Statewide, Georgia Quick Start, a program of the Technical College System of Georgia (TCSG), develops and delivers customized workforce training at no cost to new or expanding companies as an incentive for them to locate or invest in creating jobs in Georgia.

The program has ranked first by site-location professionals in annual surveys done by Area Development magazine for the past nine years. “I believe it’s because we have a proven track record (since 1967) and provide comprehensive, customized workforce training of the quality and scope that no other state can match,” wrote Roger Brown, Georgia Quick Start executive director, in an email.

In the last year, Georgia Quick Start worked with about 72 companies that created about 5,000 new jobs. Most of the training takes place at a company’s location or at one of Quick Start’s training centers.

Companies like SK Battery, Starbucks, King’s Hawaiian and Baxter (now Takeda) have cited Quick Start as a deciding factor in choosing to locate in Georgia, according to Brown.

Experiential programs like internships bring value to students, employers and even communities. Metro Atlanta Chamber’s ChooseATL After 5 internship program was created to encourage Atlanta-based employers to recruit locally and showcase Atlanta’s lifestyle and culture with events throughout the summer. ChooseATL After 5 started in 2016 with 500 registered interns and has grown to nearly 1,000 interns. This year’s sponsor companies include Cox Automotive, Crawford, Delta Air Lines, EY, Novelis, Southern Company and Turner Broadcasting. The success of the program has spurred After 5 Gwinnett and After 5 N. Fulton, said Jenny Jang, MAC’s director of strategic outreach and engagement for public policy.

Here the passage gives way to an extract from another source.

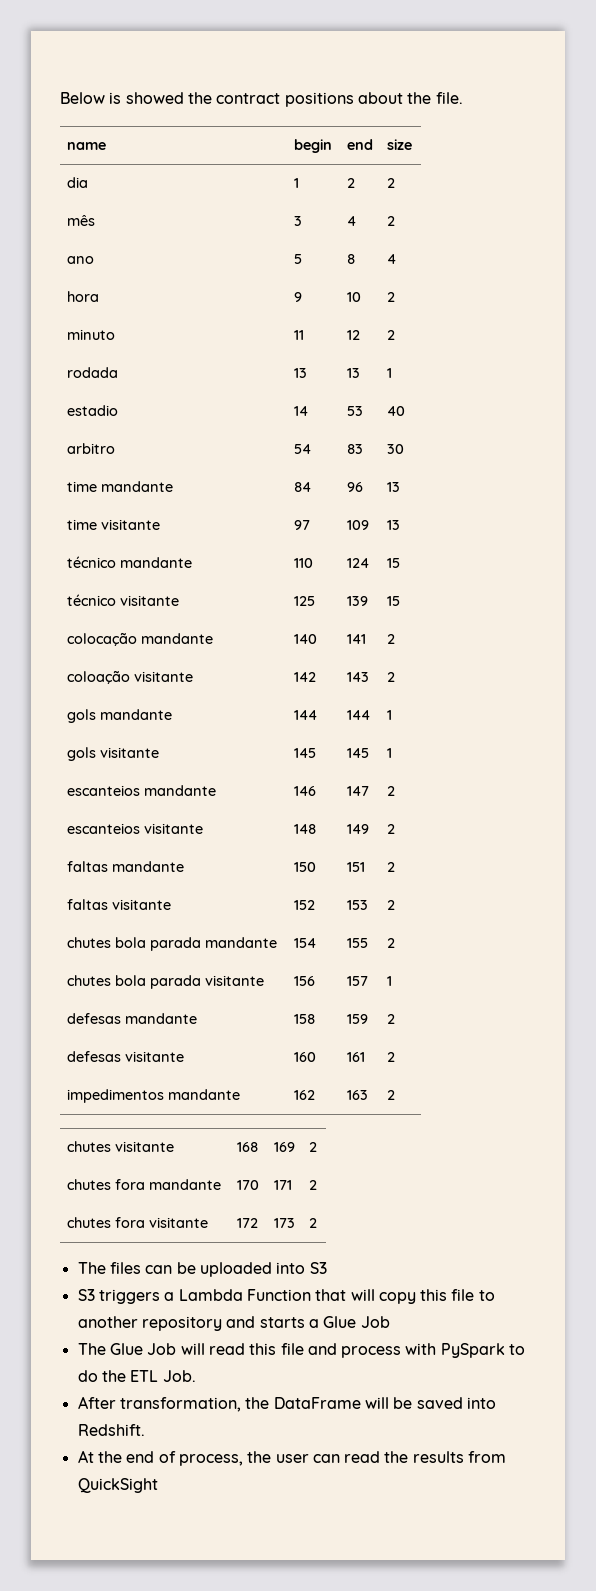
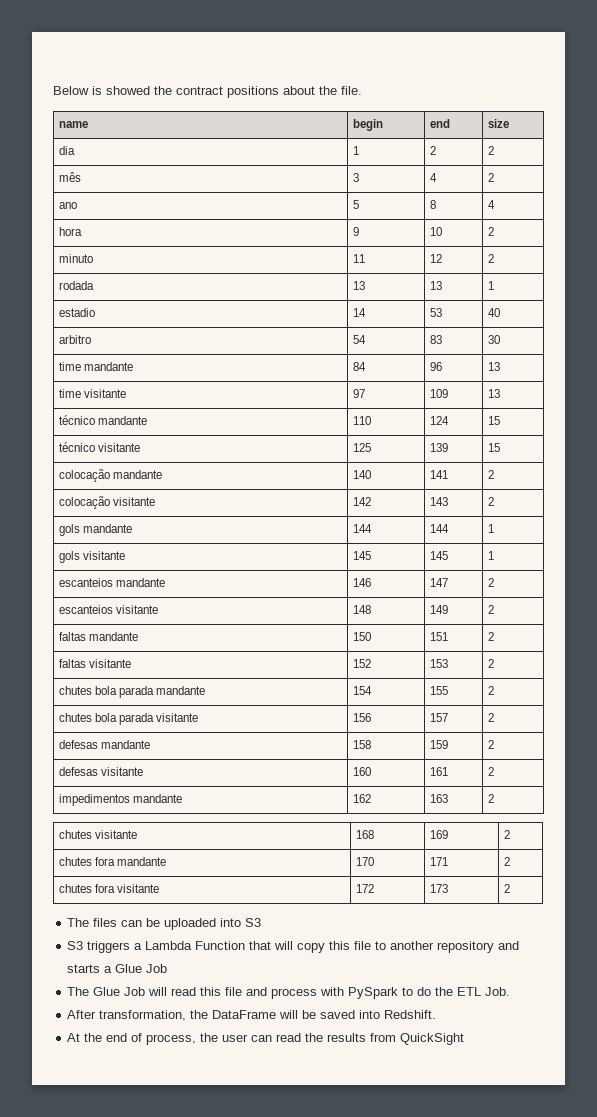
[66,670,130,684] coloação -> [58,496,110,509] colocação
[386,976,392,986] 1 -> [487,713,494,722] 2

Cherokee County piloted last year a six-week, paid summer internship program for high school students, according to Shawna L. Mercer, workforce/communications manager for the Cherokee Office of Economic Development.

This year’s program grew to 12 students from all six county high schools with seven hiring employers: Alma Coffee; Awnex; Cherokee County; NeoMed; Raydeo Enterprises; Roytec Industries and Universal Alloy Corporation.

The companies offered a variety of intern experiences. Universal Alloy, for example, hired four interns this summer with jobs from help desk support to inventory control.

The internships show students that good work opportunities exist in their own community, said Lori Thompson, Universal Alloy vice president of human resources. “When I was growing up,” she added, “Cherokee County didn’t have big employers like Universal Alloy Corporation. It wasn’t even an option to work in my own community.”

The city of Roswell is partnering with the Georgia Department of Labor, according to Steve Stroud, executive director of Roswell, Inc., the public-private partnership that supports the city’s economic development efforts.

The partnership with the DOL is to recruit workers from around the state to a series of expos to support three of Roswell’s largest industries. An expo in August will focus on the hospitality industry, one in November will focus on auto and related industries, and a March 2020 expo will have a medical focus, intended to support the WellStar North Fulton Hospital, according to Stroud.

Showcasing these industries will attract the employed, under-employed and unemployed, he said. “By partnering with the Department of Labor,” he added, “it’s not about the unemployed worker, but their employed worker that they have in their system who’s looking for a new opportunity or to grow.”